Di tengah perjalanan hidup ini selalu saja ada tantangan. Bukanlah kehidupan, bila takada godaan. Tinggal bagaimana kita menjawab tantangan itu. Hingga sampailah pada suatu episode bahwa api dalam tubuh ini dirasa penting guna keberlangsungan kehidupan kita di masa-masa yang akan datang. Moga sidang pembaca setuju, api ini merupakan pembakar yang bukan sekadar pembakar, apalagi yang akan menghanguskan setiap benda yang ada di seantero bumi. Inilah api penerang bagi semua ketemaraman diri.

Sidang pembaca yang budiman, tiba-tiba di hadapan saya ada Museum, sebuah tempat yang dari dulu saya pahami dengan teramat picik, karena memang siapa yang akan kerasan berlama-lama di tempat yang katanya takmenyenangkan, dengan setumpuk stereotip buruk perihal museum. Sosok saudagar buku muda telah menghantarkan diri ini untuk sampai di museum,Deni Rachman namanya, yang kemudian membentuk satu kelompok yang diberi nama Asian African Reading Club, disana bertemulah Arkeolog Nunun Nurhayati, dan beberapa kawan lain, Theoresio Rumthe penyiar Radio sekaligus penyair, Puji Rianti Sang Pustakawati di salah satu perpustakaan ternama di kota Bandung serta Lettare Manurung yang kuat minatnya pada sejarah.

Pertemuan dengan mereka dalam kelompok yang diawal pendirian hendak merayakan semangat literasi, menghidupakan kembali semangat membaca sekaligus menulis, membuat api dalam jiwa ini kembali menyala, meski kecil daya pancarnya, tapi lambat laun api itu terus menyala.

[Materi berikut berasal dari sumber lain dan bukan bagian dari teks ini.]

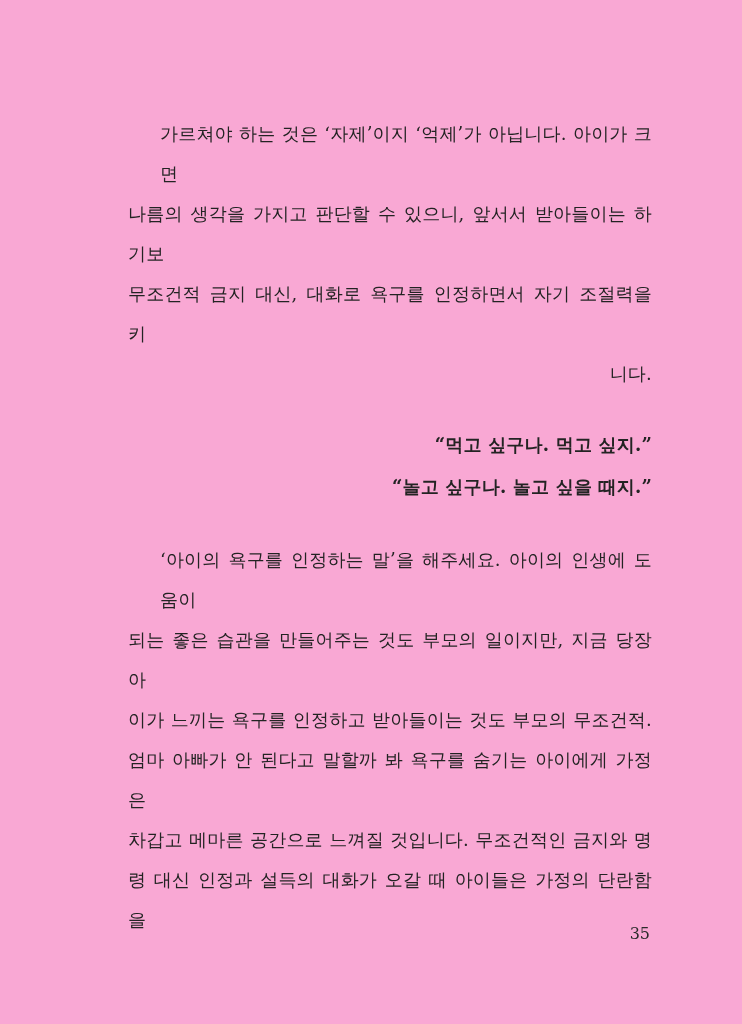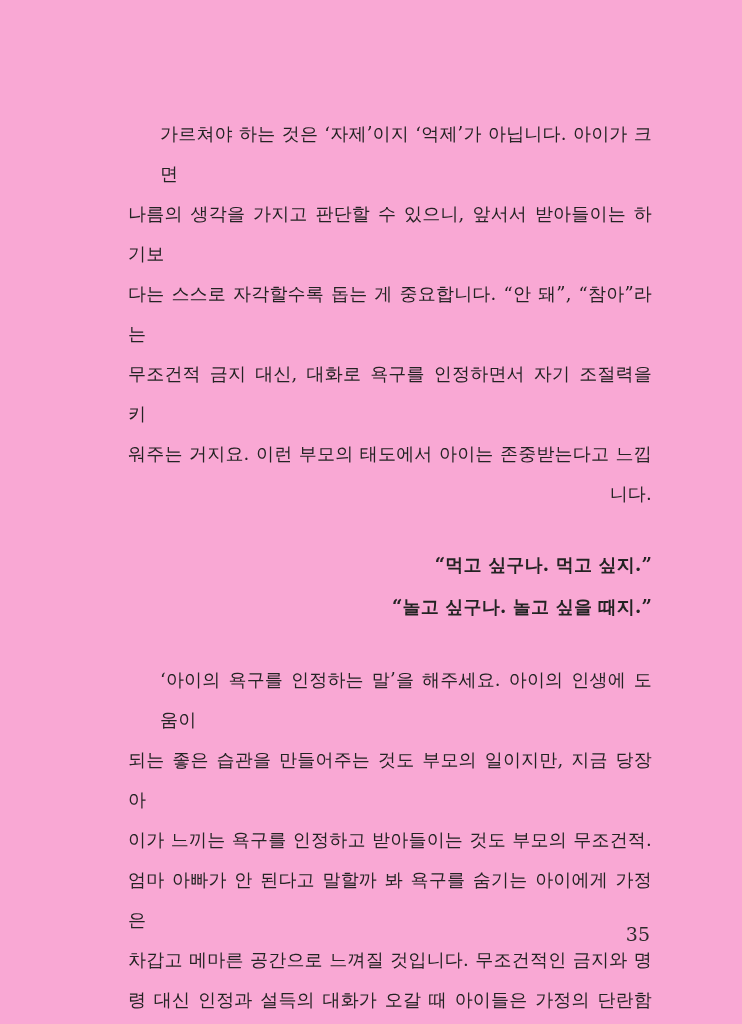"다는 스스로 자각할수록 돕는 게" div.line { html: <div>다는 스스로 자각할수록 돕는 게 중요합니다. “안 돼”, “참아”라는</div> -> none }
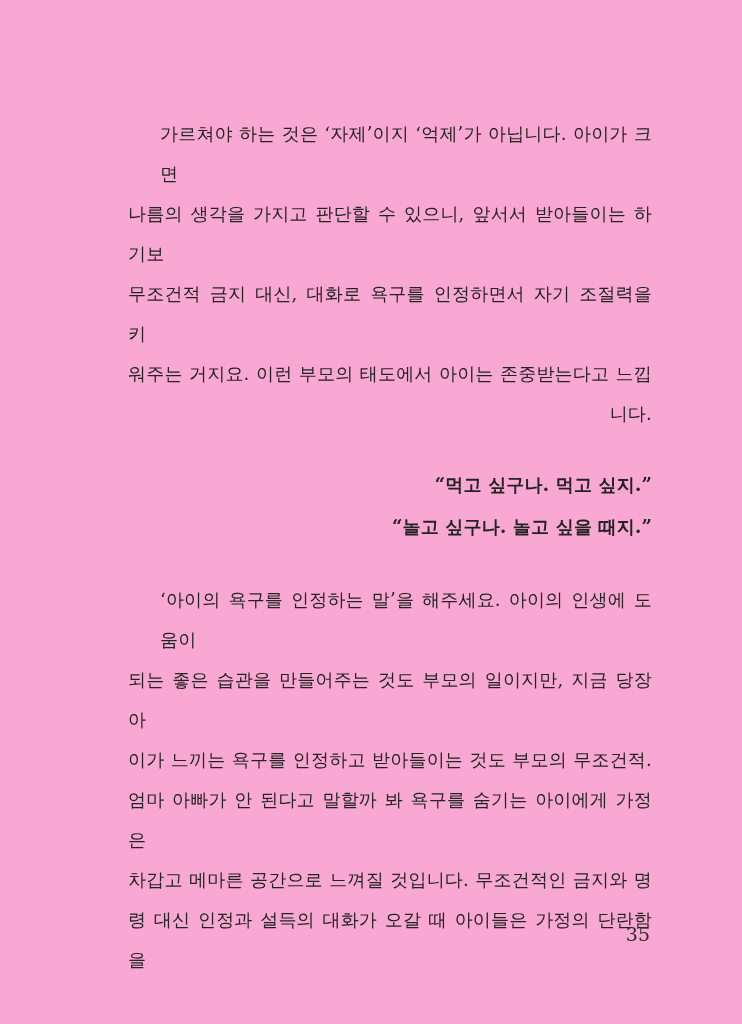"워주는 거지요. 이런 부모의 태도에서" div.line { html: <div>워주는 거지요. 이런 부모의 태도에서 아이는 존중받는다고 느낍</div> -> none }
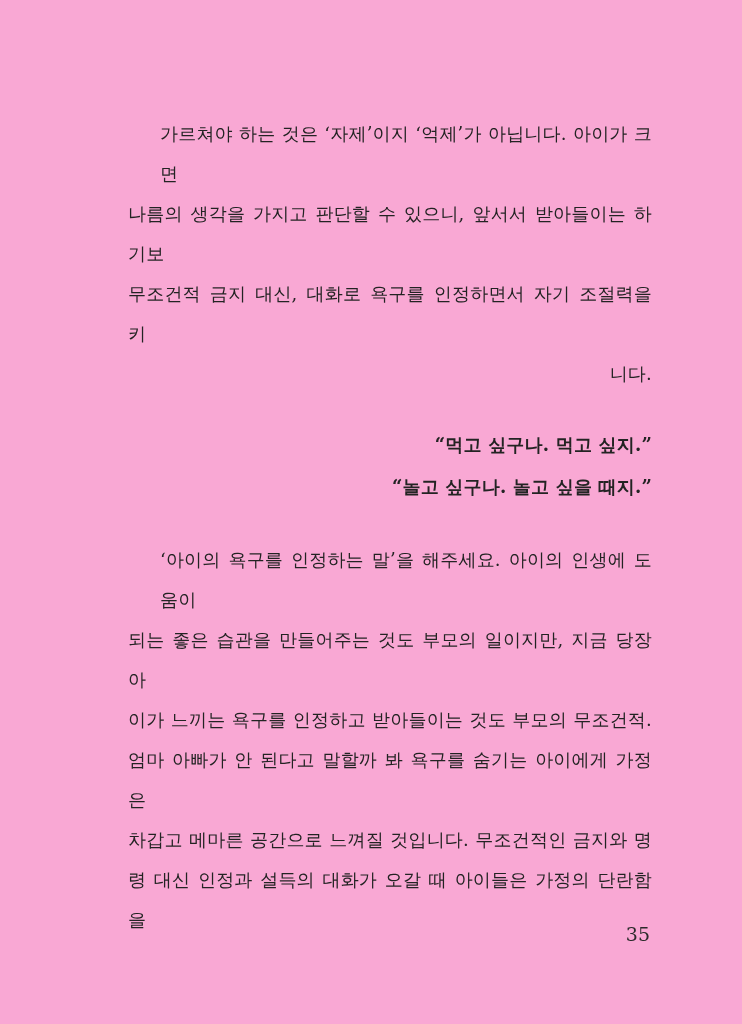"35" .page-number { font-size: 19px -> 16px }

Setelah memang sekian lama padam, tertutup persoalan sepele dan lebih mementingkan hawa nafsu belaka. Sedikit demi sedikit api pun membesar, kendati roda kelompok berjalan tertatih-tatih, sedang para personil kelompok  pun termakan kesibukan serta aktivitas lain  yang mesti digarap, hingga untuk sampai tujuan, roda itu pun berjalan tersendat. Pada medio Agustus 2009 roda kelompok Asian African Reading Club (AARC) mulai digelindingkan, di ruang Bendera Museum Konperensi Asia Afrika, digelorakan oleh kepala Museum KAA Isman Pasha, Budayawan Ahda Imran, Nunun Nurhayati dan Deni Rachman, maka meluncurlah kelompok yang mencoba fokus pada kajian pendalaman nilai-nilai spirit Bandung, yang memang menjadi pilar dari Konperensi Bandung 1955, paling tidak ada empat hal yang coba digali dan lantas terus didengungkan oleh kelompok ini, yakni, niat baik, kesetaraan, perdamaian, dan kerjasama. Setidak-tidaknya empat hal itu yang selalu diembuskan agar api dalam diri terus berkobar, lalu membakar semangat kebangsaan kita.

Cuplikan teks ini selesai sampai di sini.